→ Exercise: Exclude the pictures and reproduce the remaining data exactly as written.
───── Stored data ─────
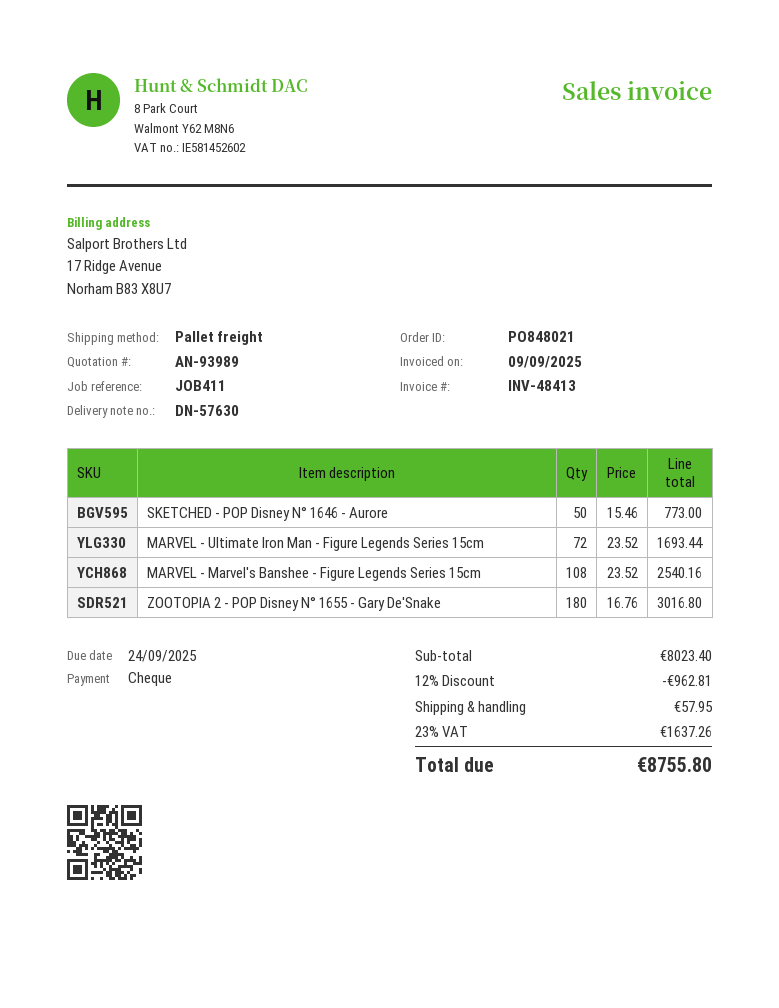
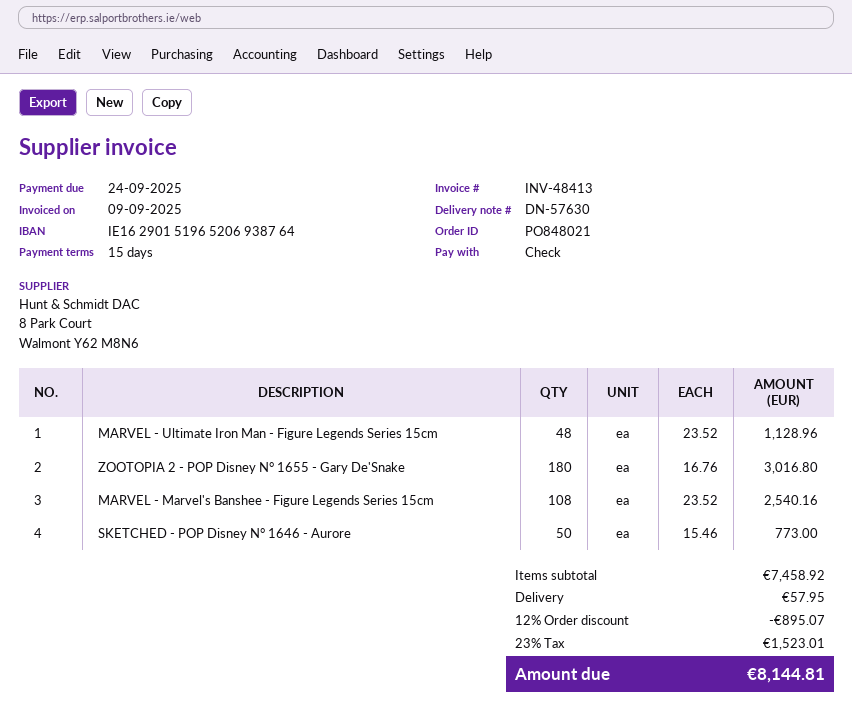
MARVEL - Ultimate Iron Man - Figure Legends Series 15cm: 72 x 23.52 = 1693.44 -> 48 x 23.52 = 1128.96
subtotal: 8023.40 -> 7458.92
discount: 12% = 962.81 -> 12% = 895.07
tax: 23% = 1637.26 -> 23% = 1523.01
total: 8755.80 -> 8144.81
─────
→ Expected answer:
MARVEL - Ultimate Iron Man - Figure Legends Series 15cm: 72 x 23.52 = 1693.44 -> 48 x 23.52 = 1128.96
subtotal: 8023.40 -> 7458.92
discount: 12% = 962.81 -> 12% = 895.07
tax: 23% = 1637.26 -> 23% = 1523.01
total: 8755.80 -> 8144.81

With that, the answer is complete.